问题
Regarding h2o.glm lambda search not appearing to iterate over all lambdas, I read the question as complaining that lambda was too high; they tried setting early_stopping=F
in the hope that might fix that "bug".
Isn't it the case that the original behaviour was a feature, not a bug? And if that is correct, then you should always use early_stopping=T
when using cross-validation with GLM, otherwise the error estimate from cross-validation is useless; you also risk over-fitting.

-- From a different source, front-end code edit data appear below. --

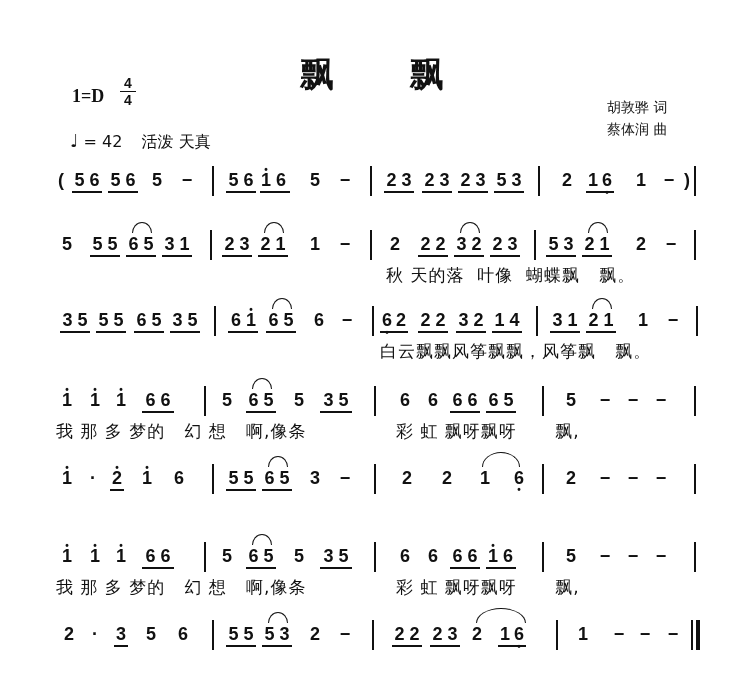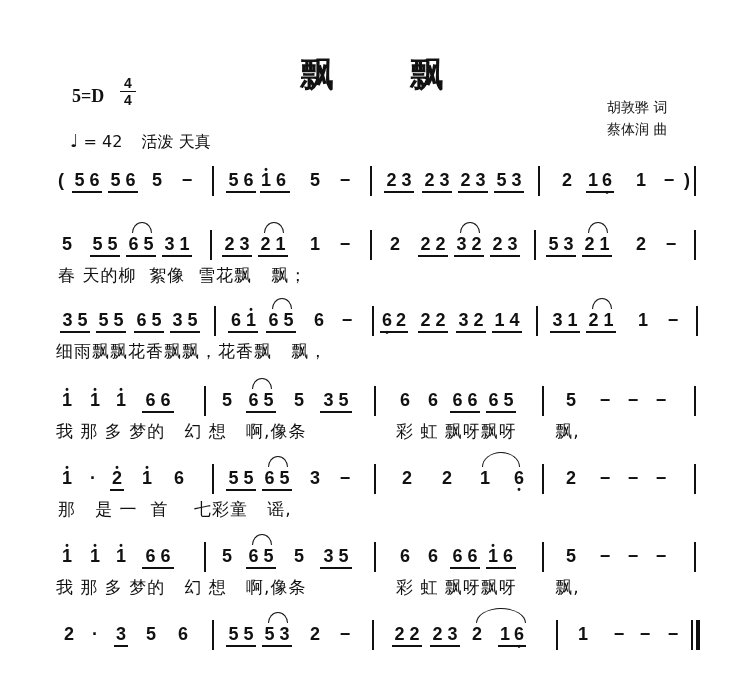--- a/index.html
+++ b/index.html
@@ -56,7 +56,7 @@
 <body>
 
 <div class="title">飘 飘</div>
-<div class="key">5=D</div>
+<div class="key">1=D</div>
 <div class="timesig">
   <div>4</div>
   <div class="line"></div>

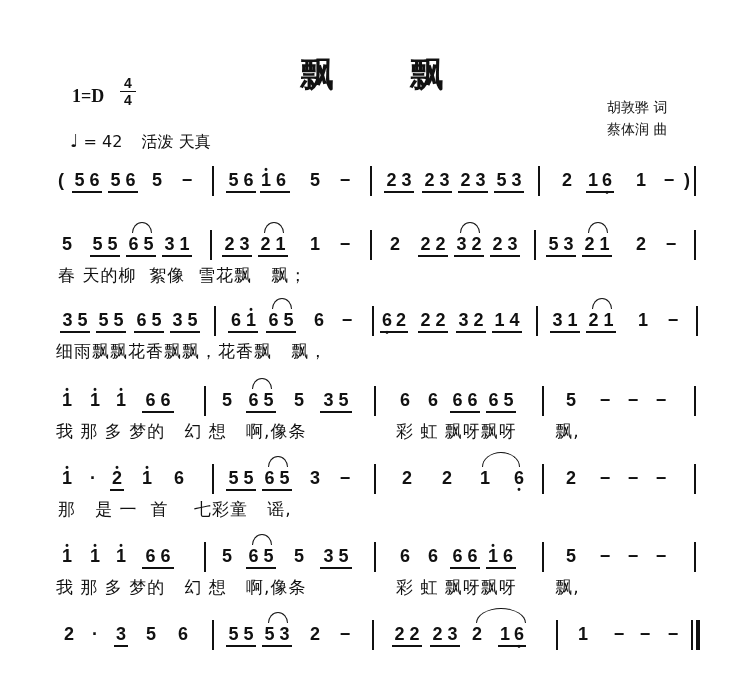--- a/index.html
+++ b/index.html
@@ -124,7 +124,6 @@
   <span class="tok" style="left:588px;">2</span>
   <span class="tok" style="left:618px;">−</span>
   <span class="bar" style="left:648px;"></span>
-  <span class="lyric" style="left:12px;">春 天的柳  絮像  雪花飘   飘；</span>
 </div>
 
 <div class="row" style="top:302px;">

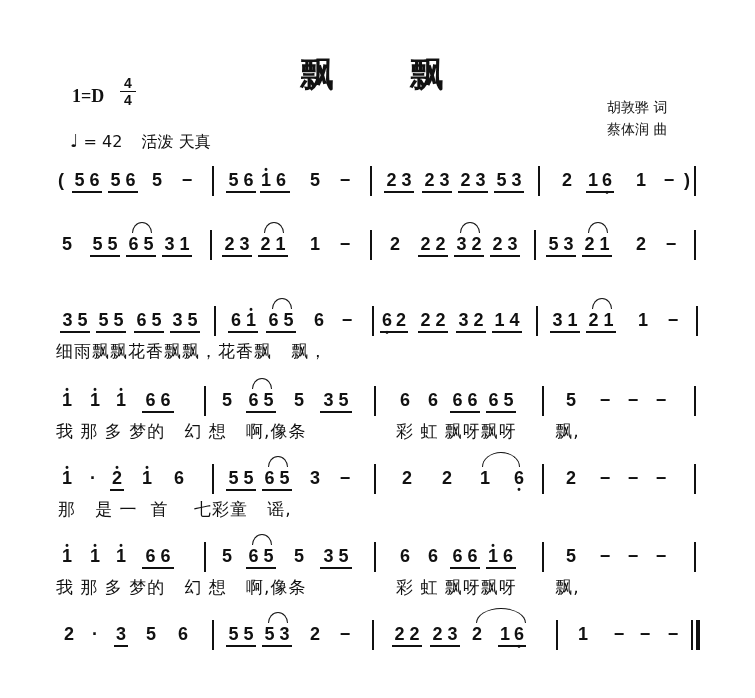--- a/index.html
+++ b/index.html
@@ -124,6 +124,7 @@
   <span class="tok" style="left:588px;">2</span>
   <span class="tok" style="left:618px;">−</span>
   <span class="bar" style="left:648px;"></span>
+  <span class="lyric" style="left:340px;">秋 天的落  叶像  蝴蝶飘   飘。</span>
 </div>
 
 <div class="row" style="top:302px;">

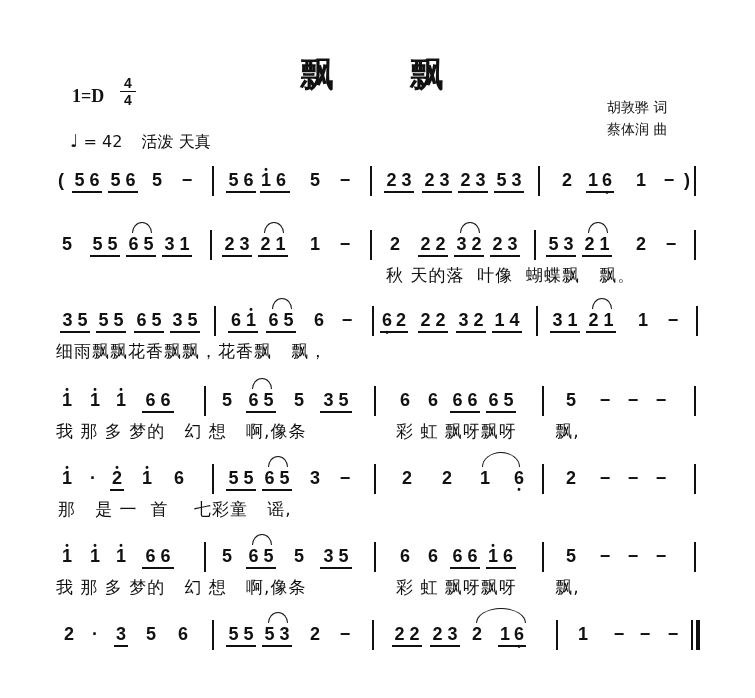--- a/index.html
+++ b/index.html
@@ -152,7 +152,6 @@
   <span class="tok" style="left:590px;">1</span>
   <span class="tok" style="left:620px;">−</span>
   <span class="bar" style="left:650px;"></span>
-  <span class="lyric" style="left:10px;">细雨飘飘花香飘飘，花香飘   飘，</span>
 </div>
 
 <div class="row" style="top:382px;">

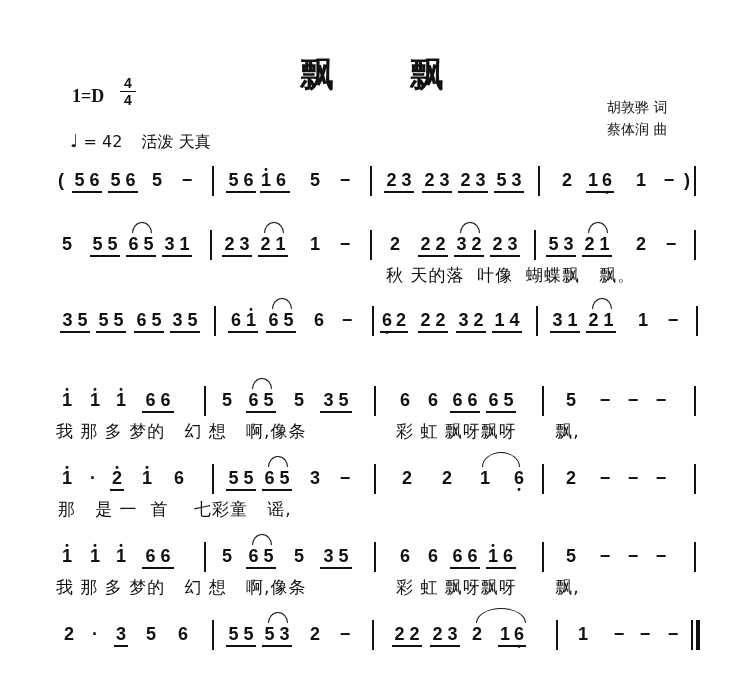--- a/index.html
+++ b/index.html
@@ -152,6 +152,7 @@
   <span class="tok" style="left:590px;">1</span>
   <span class="tok" style="left:620px;">−</span>
   <span class="bar" style="left:650px;"></span>
+  <span class="lyric" style="left:334px;">白云飘飘风筝飘飘，风筝飘   飘。</span>
 </div>
 
 <div class="row" style="top:382px;">

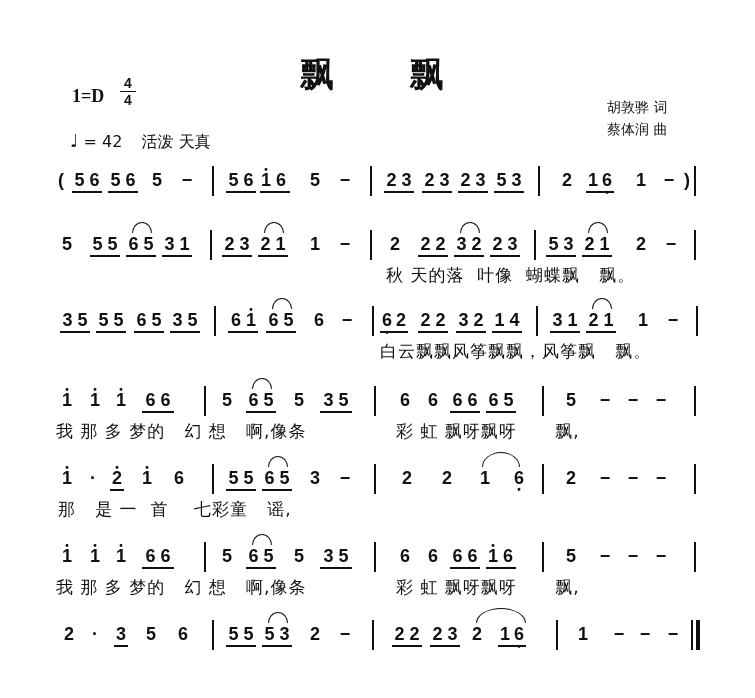--- a/index.html
+++ b/index.html
@@ -205,7 +205,6 @@
   <span class="tok" style="left:580px;">−</span>
   <span class="tok" style="left:608px;">−</span>
   <span class="bar" style="left:648px;"></span>
-  <span class="lyric" style="left:12px;">那   是 一  首    七彩童   谣,</span>
 </div>
 
 <div class="row" style="top:538px;">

(My main question is if my understanding of the way GLM and CV work together is correct; but I'd be interested if there are any other things to watch out for when using lambda_search and cross-validation together.)
回答1:
H2O's glm with lambda search and cross-validation should always pick the best lambda based on cross-validation and use that in the returned (main) model. The early stopping option should have no effect on selected lambda. Its purpose is to skip computation of models for lambdas > best since they are not needed for the main model (we still compute models for lambdas < best since that allows to use warm starting and take full advantage of strong rules).
I think the behavior with early_stopping set to false should compute models for all lambdas in case user wants to see them / do custom model selection.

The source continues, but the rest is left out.